Every record must be restated exactly. Drop the images.

# Revision comparison data
■ ■ ■ ■ ■ ■ ■

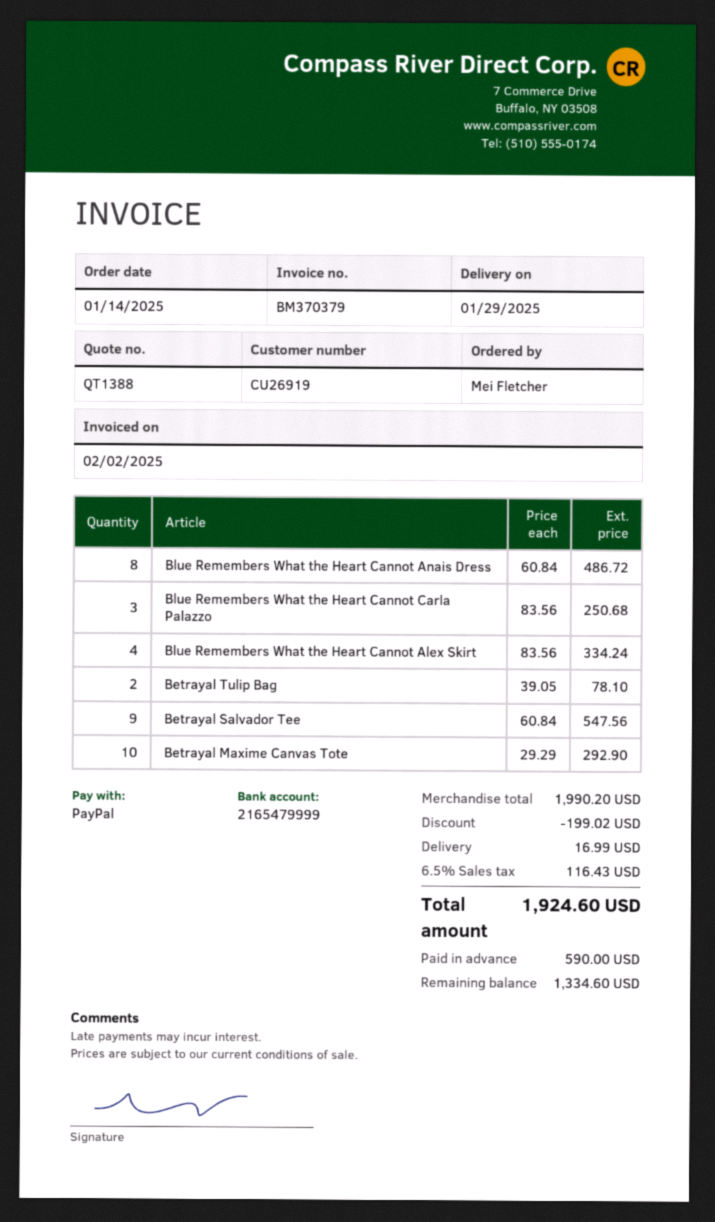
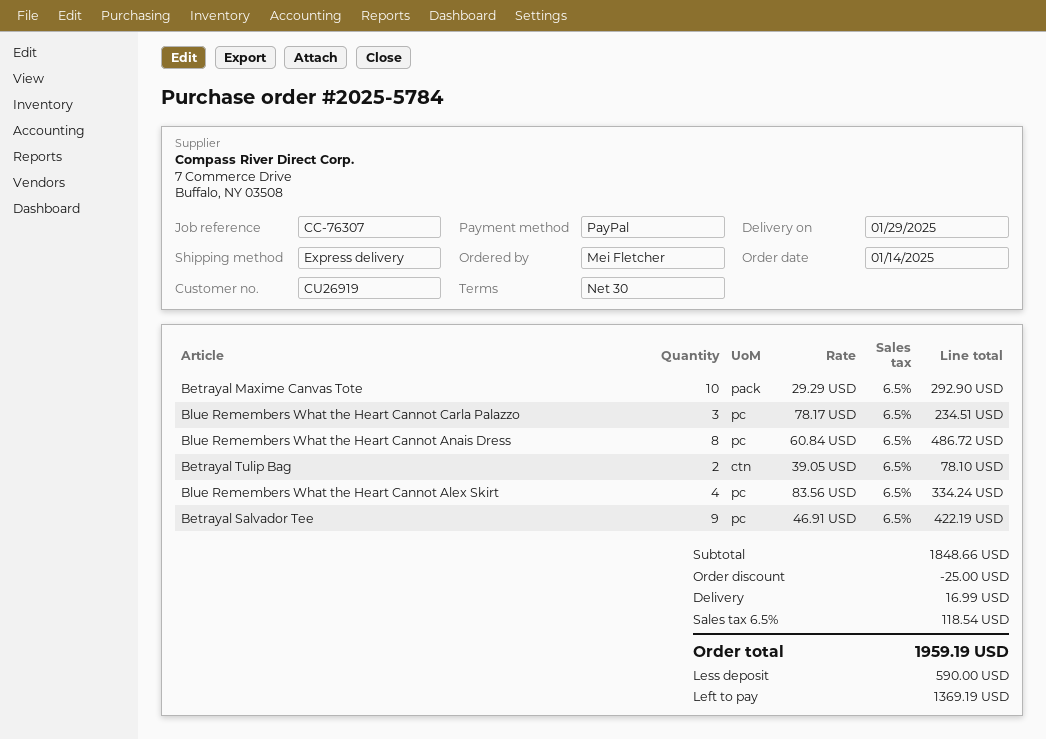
Blue Remembers What the Heart Cannot Carla Palazzo: 3 x 83.56 = 250.68 -> 3 x 78.17 = 234.51
Betrayal Salvador Tee: 9 x 60.84 = 547.56 -> 9 x 46.91 = 422.19
subtotal: 1990.20 -> 1848.66
discount: 199.02 -> 25.00
tax: 6.5% = 116.43 -> 6.5% = 118.54
total: 1924.60 -> 1959.19
balance: 1334.60 -> 1369.19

■ ■ ■ ■ ■ ■ ■

# EXERCISE RESULT
Blue Remembers What the Heart Cannot Carla Palazzo: 3 x 83.56 = 250.68 -> 3 x 78.17 = 234.51
Betrayal Salvador Tee: 9 x 60.84 = 547.56 -> 9 x 46.91 = 422.19
subtotal: 1990.20 -> 1848.66
discount: 199.02 -> 25.00
tax: 6.5% = 116.43 -> 6.5% = 118.54
total: 1924.60 -> 1959.19
balance: 1334.60 -> 1369.19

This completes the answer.